Your assignment – Exactly as they stand, give the records below again, with no images.

Segment Start: Provided data

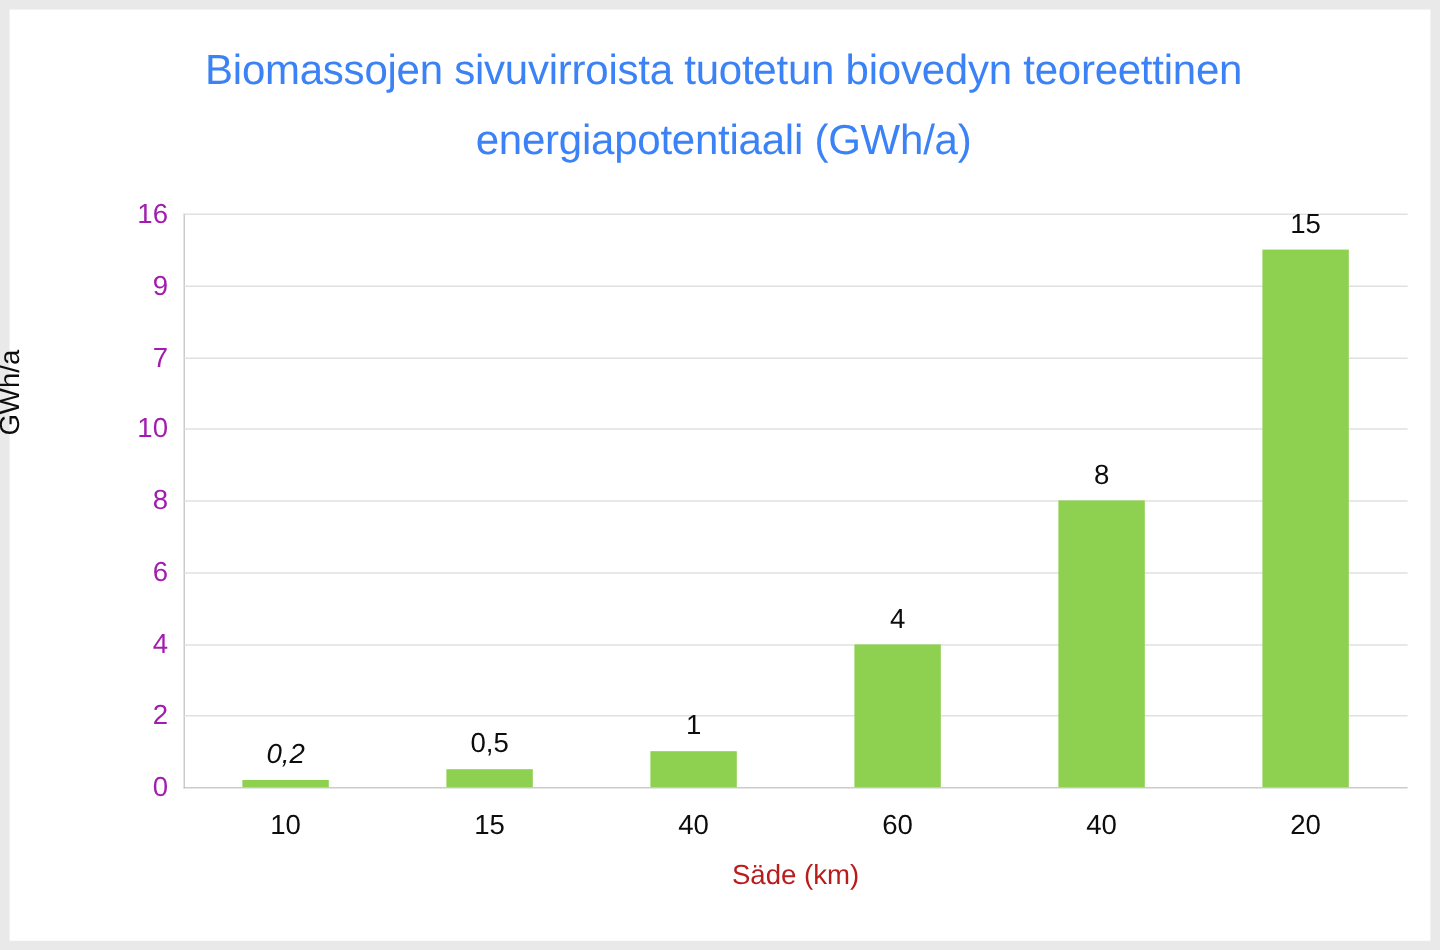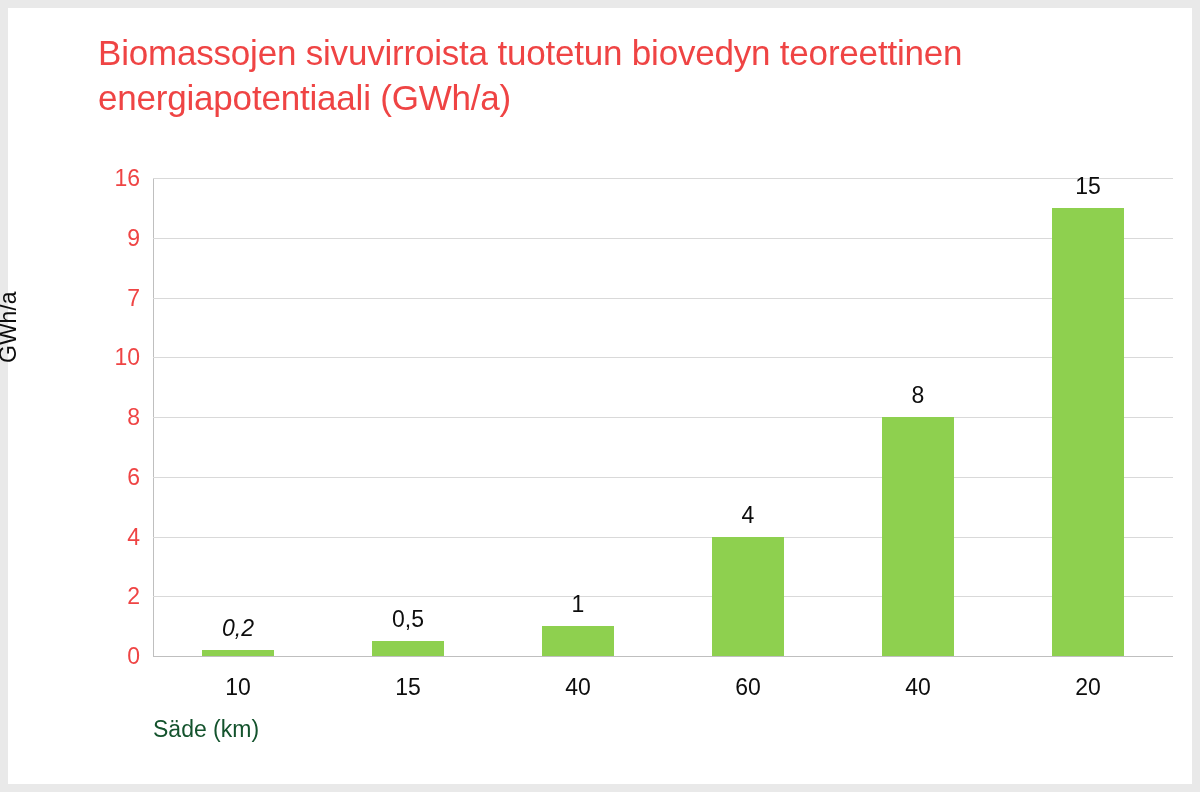"Biomassojen sivuvirroista tuotetun" #chart-title { color: #ef4444 -> #3b82f6; line-height: 45px -> 58px; text-align: left -> center }
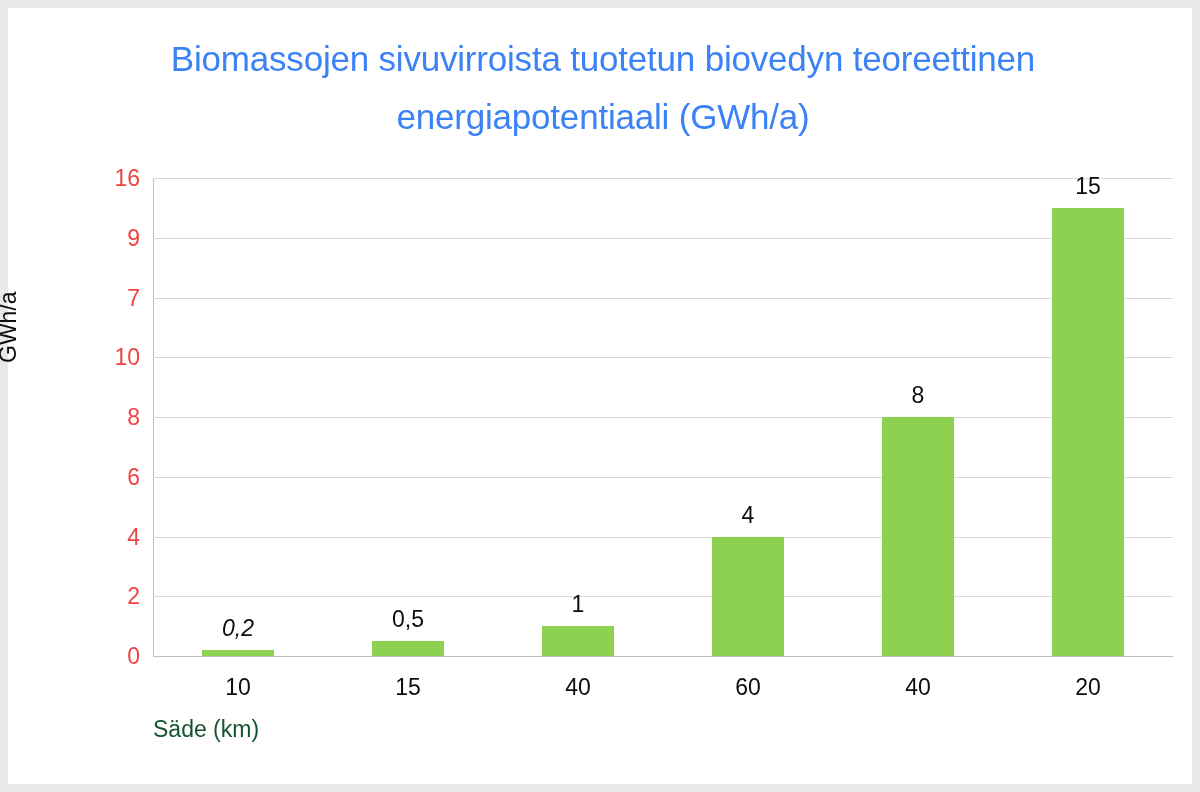"16" .ytick { color: #ef4444 -> #a21caf }
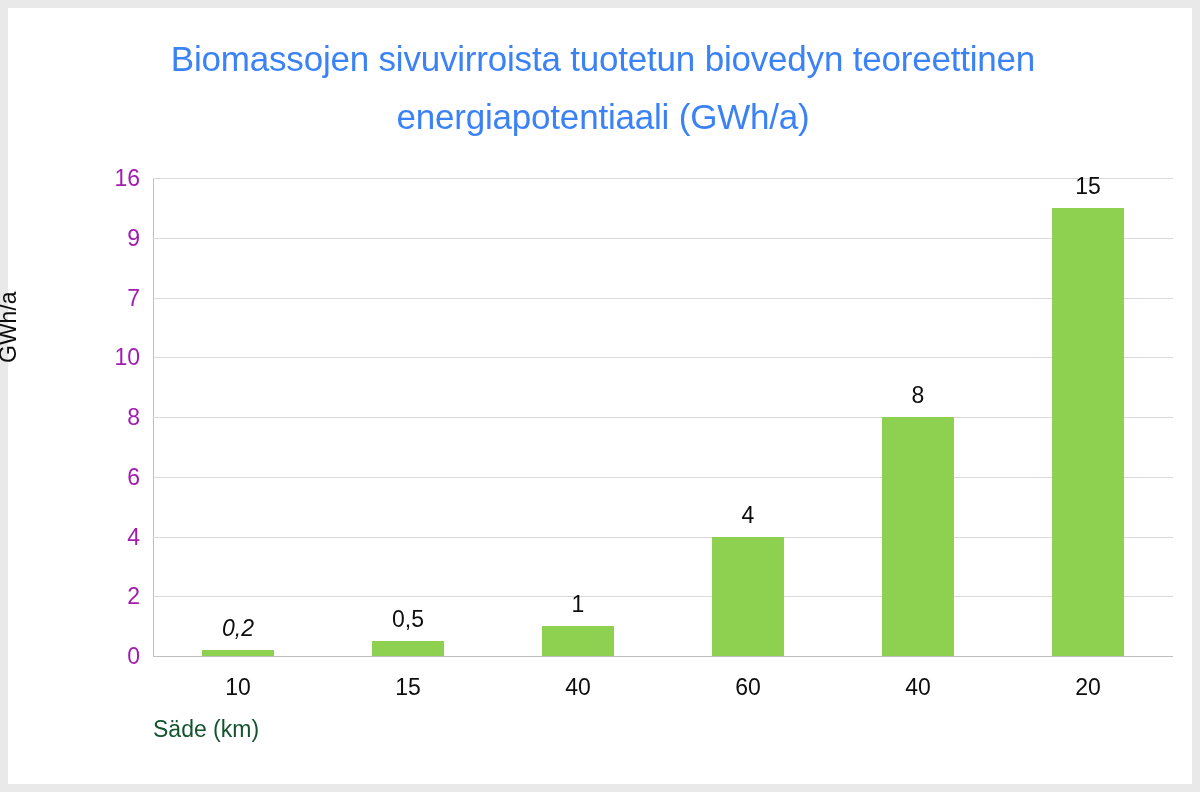"Säde (km)" #x-axis-title { color: #14532d -> #b91c1c; text-align: left -> center }
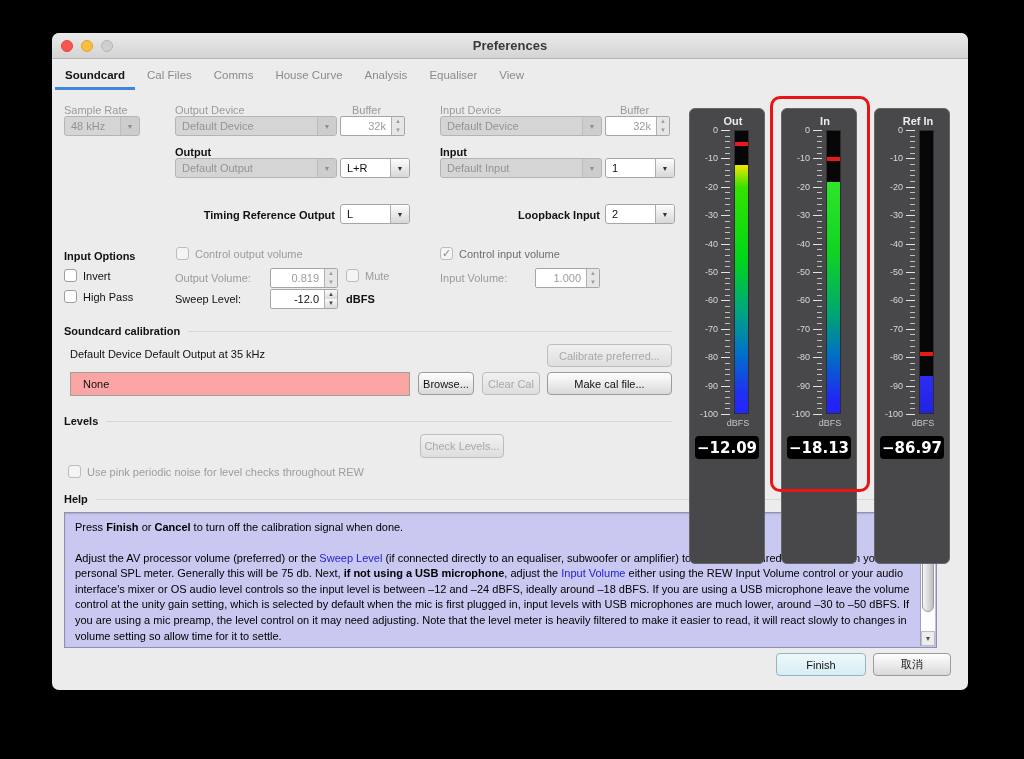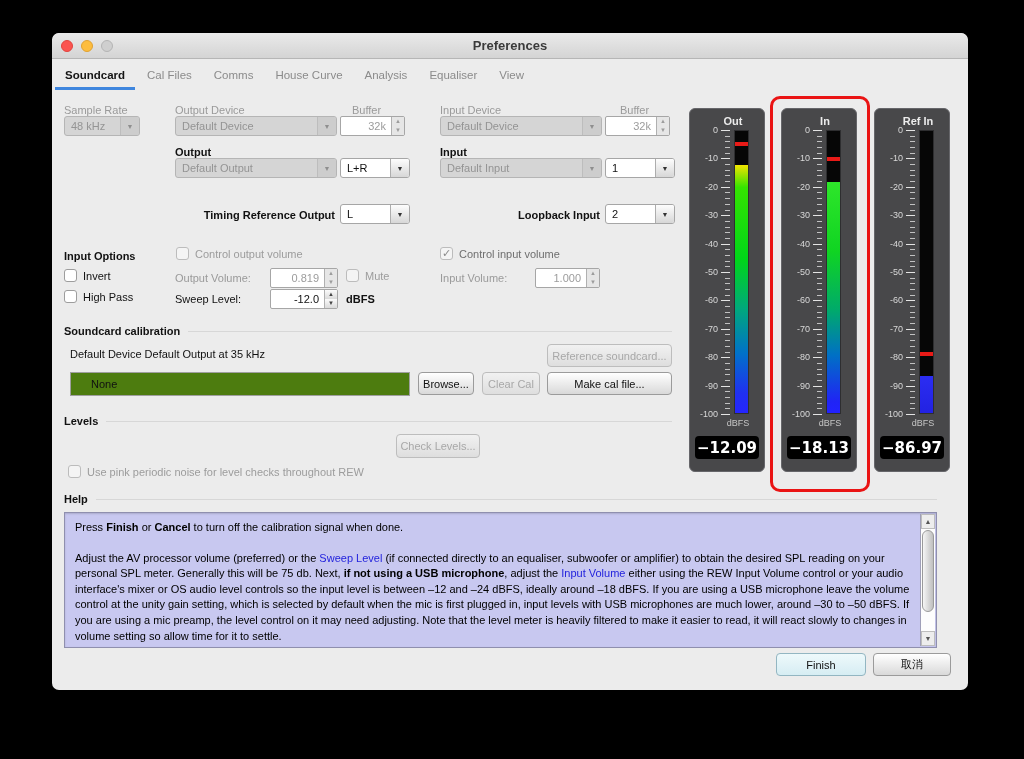"Out" .meter { height: 364px -> 456px }
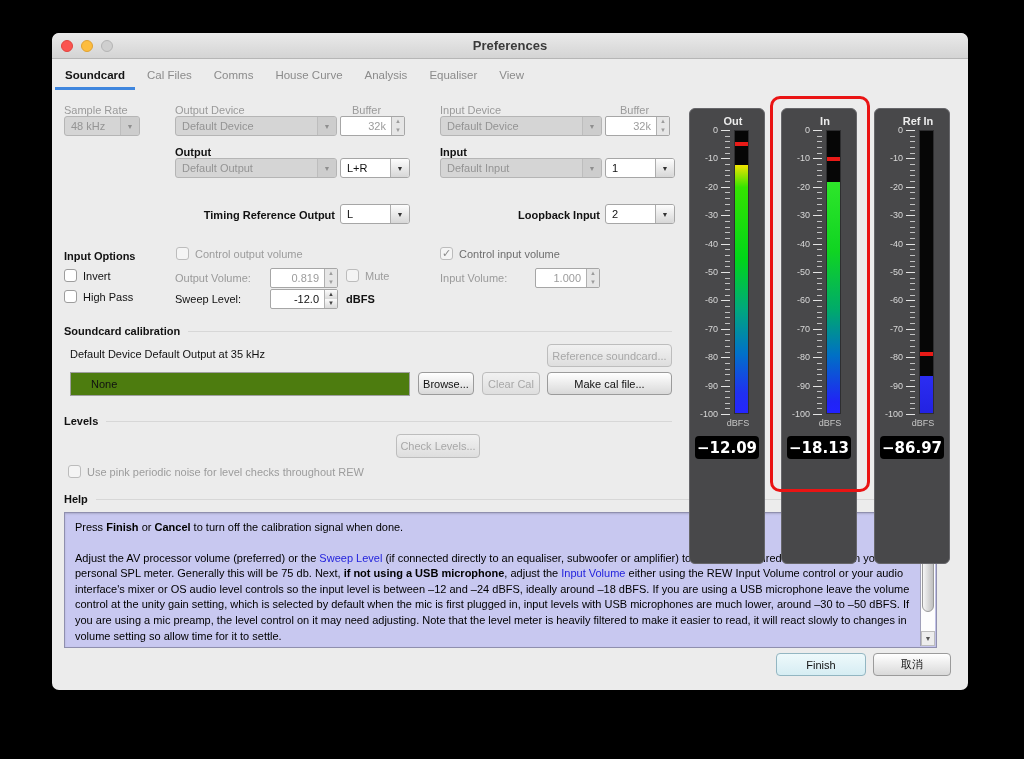"Reference soundcard..." span { text: Reference soundcard -> Calibrate preferred }
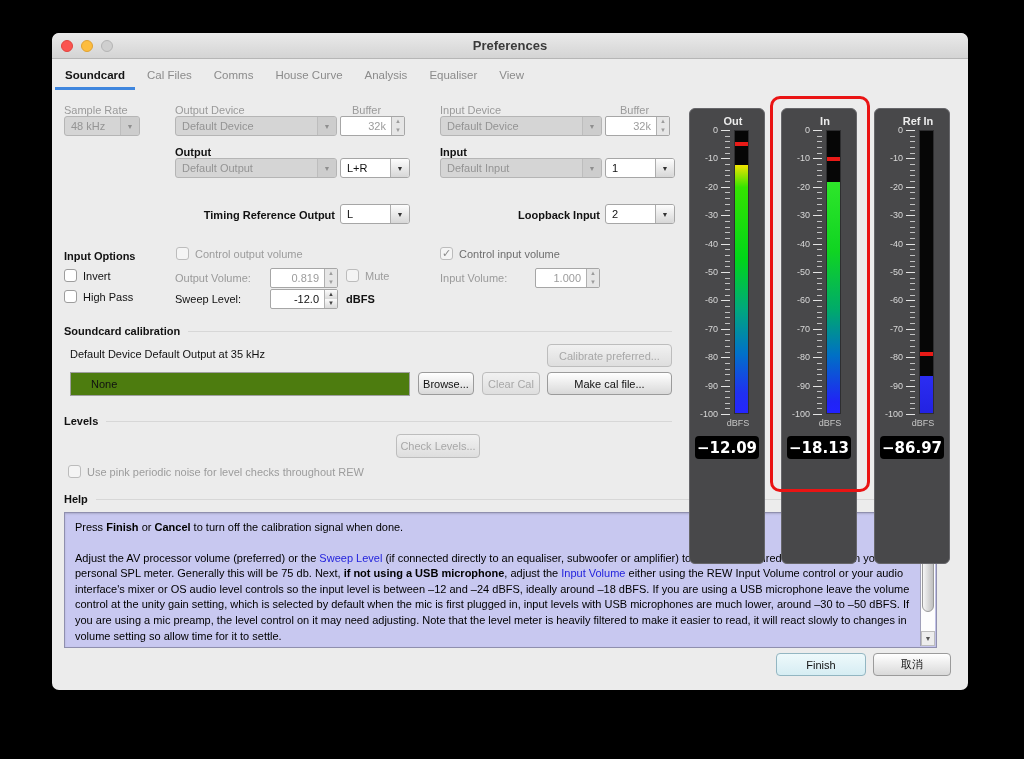"None" .ti { background: #4d7c0f -> #fca5a5; padding: 0 20px -> 0 12px }
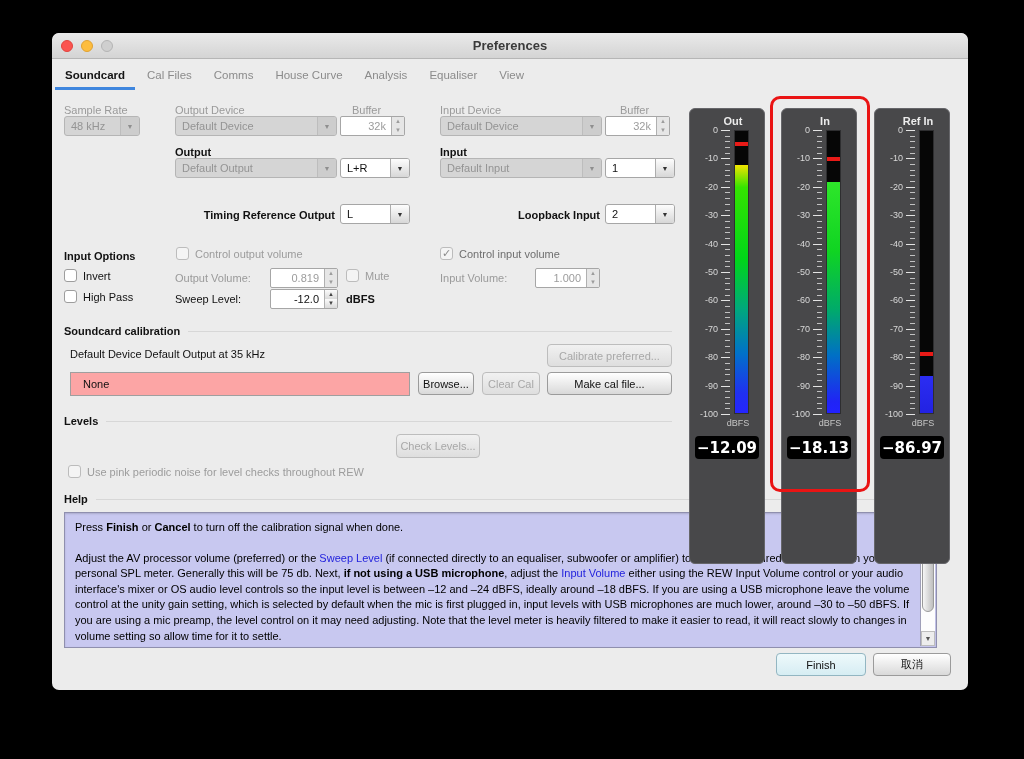"Check Levels..." div.btn { left: 344px -> 368px }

Segment End: Provided data

Answer box –
"Biomassojen sivuvirroista tuotetun" #chart-title { color: #ef4444 -> #3b82f6; line-height: 45px -> 58px; text-align: left -> center }
"16" .ytick { color: #ef4444 -> #a21caf }
"Säde (km)" #x-axis-title { color: #14532d -> #b91c1c; text-align: left -> center }
"Out" .meter { height: 364px -> 456px }
"Reference soundcard..." span { text: Reference soundcard -> Calibrate preferred }
"None" .ti { background: #4d7c0f -> #fca5a5; padding: 0 20px -> 0 12px }
"Check Levels..." div.btn { left: 344px -> 368px }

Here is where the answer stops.